* [Data to use]:
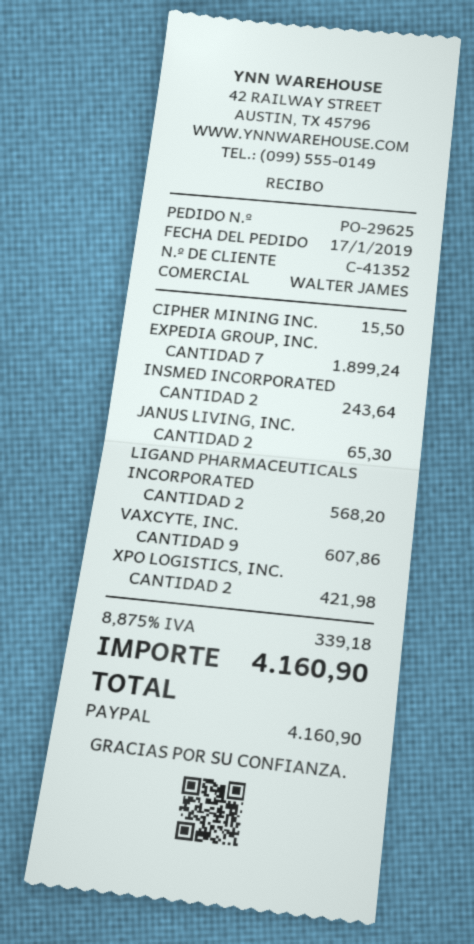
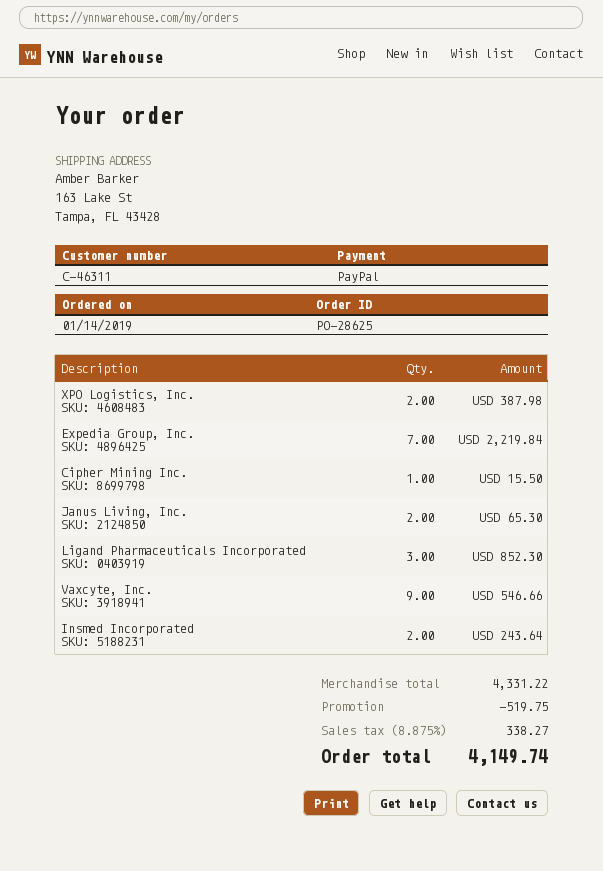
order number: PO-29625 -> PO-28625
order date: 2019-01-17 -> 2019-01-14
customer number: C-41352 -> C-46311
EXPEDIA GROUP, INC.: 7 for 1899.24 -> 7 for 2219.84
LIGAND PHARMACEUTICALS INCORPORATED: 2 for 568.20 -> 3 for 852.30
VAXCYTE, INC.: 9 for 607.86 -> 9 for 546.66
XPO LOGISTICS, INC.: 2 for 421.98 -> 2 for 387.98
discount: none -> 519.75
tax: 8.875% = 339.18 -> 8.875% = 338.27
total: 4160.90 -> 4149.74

==

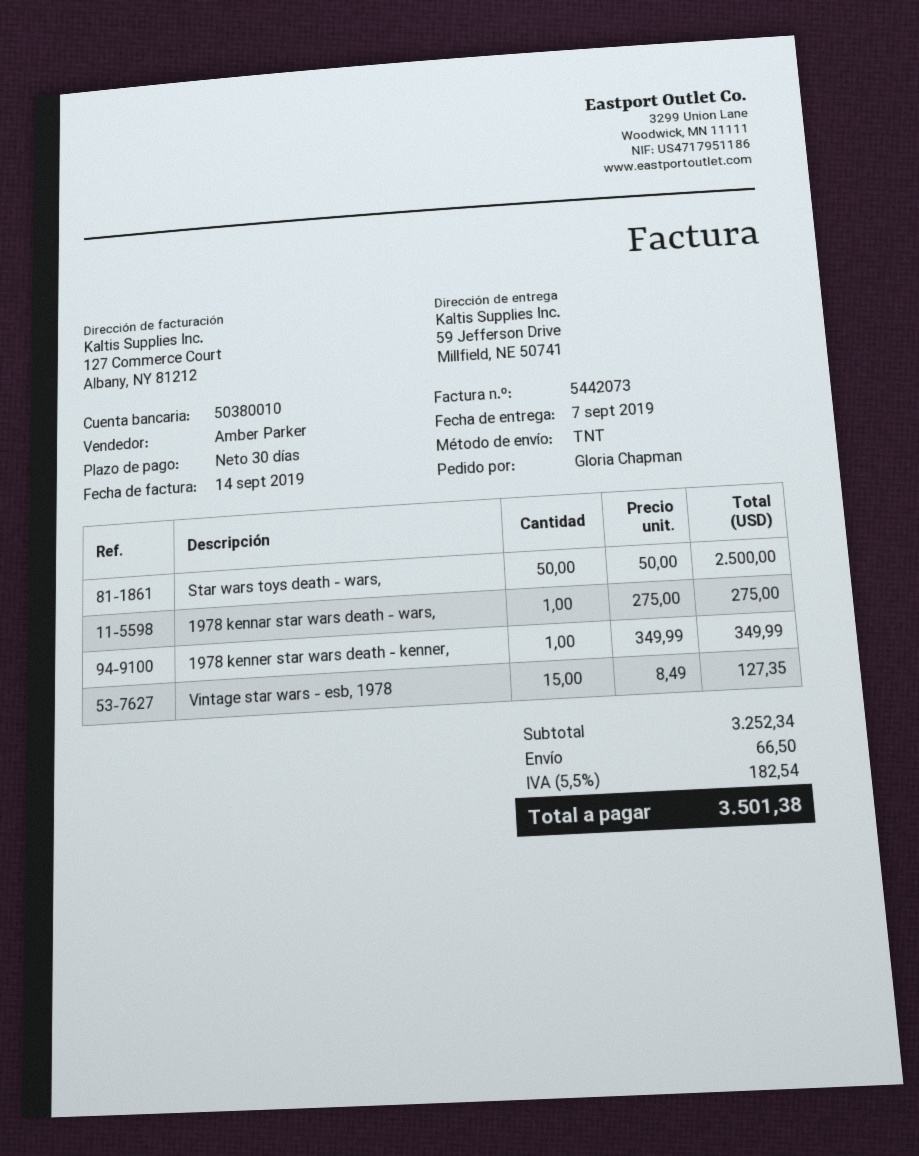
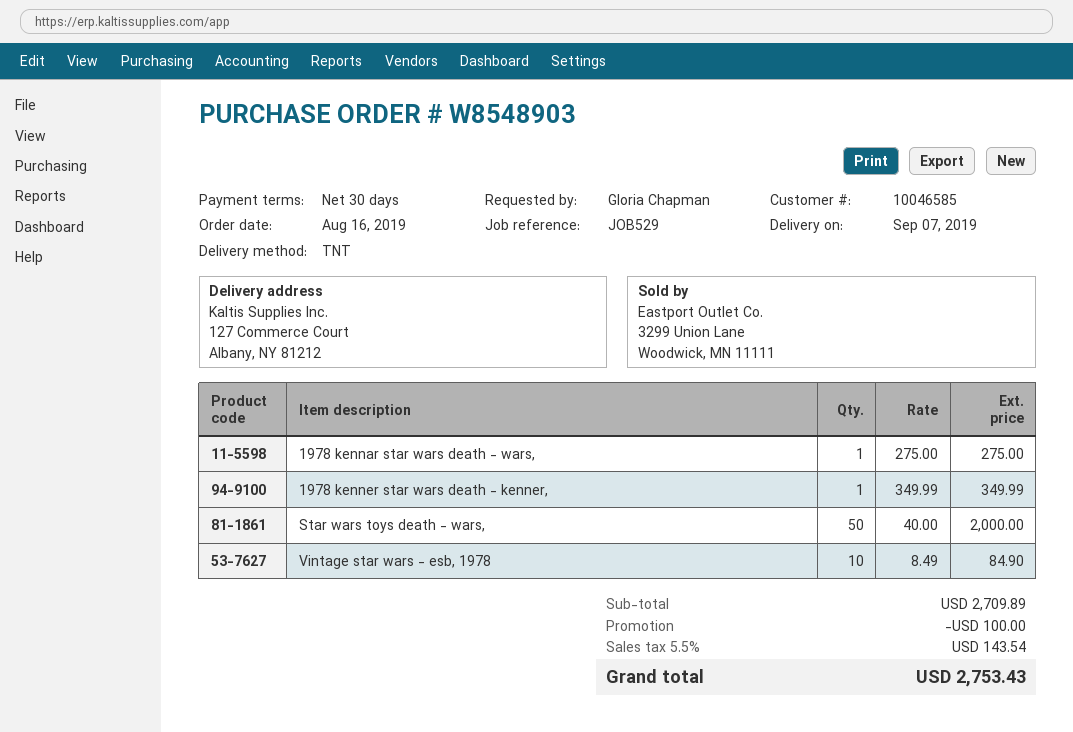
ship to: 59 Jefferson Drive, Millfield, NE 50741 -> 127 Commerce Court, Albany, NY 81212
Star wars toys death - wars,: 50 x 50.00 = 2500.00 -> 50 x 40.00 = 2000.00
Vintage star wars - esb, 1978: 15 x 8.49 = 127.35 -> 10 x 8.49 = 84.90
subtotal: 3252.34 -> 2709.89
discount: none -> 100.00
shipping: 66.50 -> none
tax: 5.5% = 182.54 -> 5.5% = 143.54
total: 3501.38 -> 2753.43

* [What is needed]: Everything starting at the line containing "shipping: 66.50 -> none" and ending at the line containing "total: 3501.38 -> 2753.43" in the records above should be repeated exactly, and only that.

* [Task response]:
shipping: 66.50 -> none
tax: 5.5% = 182.54 -> 5.5% = 143.54
total: 3501.38 -> 2753.43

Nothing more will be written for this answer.